Agence France-Presse,
North and South Korea Tuesday began their first top-level military talks in a year, but differences over the agenda quickly surfaced.
The North called for talks about the disputed western sea border, while the South says it wants the meeting to focus on securing a military security guarantee before the scheduled reopening of cross-border railways this month.
“Why doesn't your delegation include a Navy official?” the North's chief delegate Kim Young-Chol asked in opening remarks on the first of three days of talks at a North Korean building in the border truce village of Panmunjom.
“We would like to discuss ways of preventing conflicts in the West (Yellow) Sea as well,” he added, according to South Korean pool reporters quoted by Yonhap news agency.
Only the start of the meeting was open to the media.
The last general-level meeting in May 2006 ended without agreement after faltering over the North's demand for a new border in the Yellow Sea, the scene of several naval clashes in recent years.
The Northern Limit Line was drawn up by United Nations forces at the end of the 1950-53 Korean War, but Pyongyang refuses to recognise it.
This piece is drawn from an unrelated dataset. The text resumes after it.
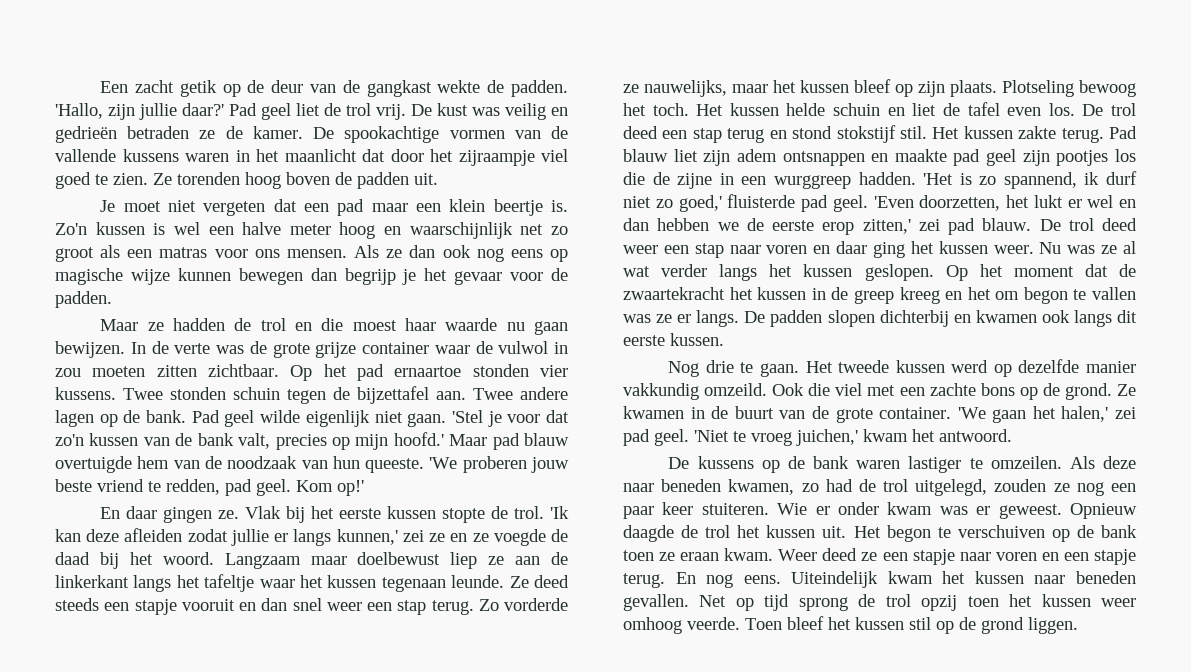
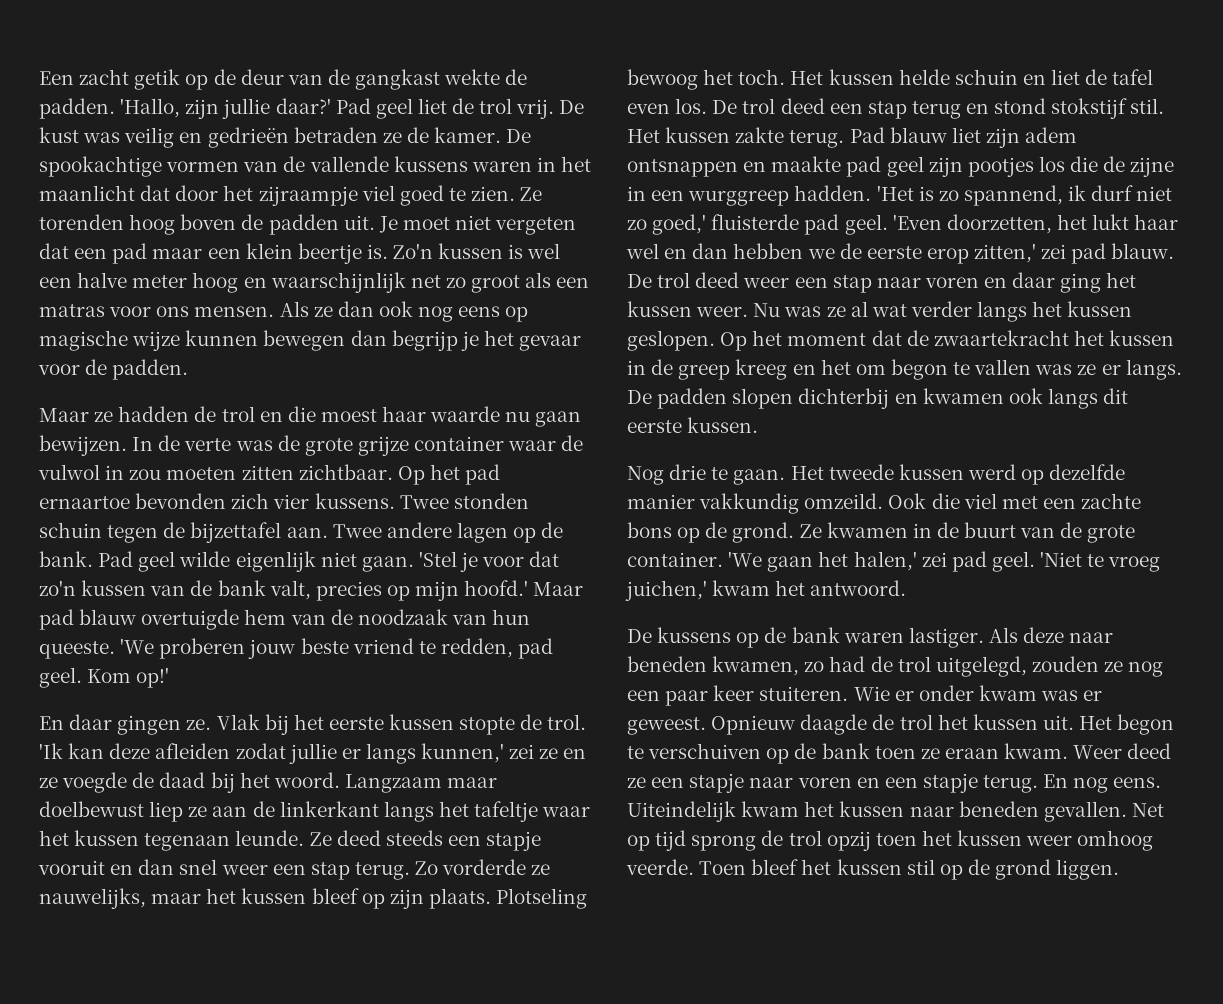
(438, 179) // -> (375, 222) none
[472,364,529,377] stonden -> [135,493,270,509] bevonden zich
[1067,199,1082,208] er -> [1134,214,1179,230] haar
[908,456,1062,473] lastiger te omzeilen. -> [908,627,984,648] lastiger.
Seoul insists this issue should be handled at talks between defence ministers.
Major General Jeong Seung-Jo, the South's chief negotiator, emphasised that this week's talks should be dedicated to plans to test railway lines across the heavily fortified border which have been out of action for half a century.
Following a historic inter-Korean summit in 2000, the two sides completed laying tracks alongside cross-border roads that opened in 2005 for limited traffic.
Test runs of the railways, in the west and on the east coast, were cancelled last year after the North's military failed to give a guarantee for their safe operation.
Seoul is pushing for such a guarantee before scheduled test runs on May 17.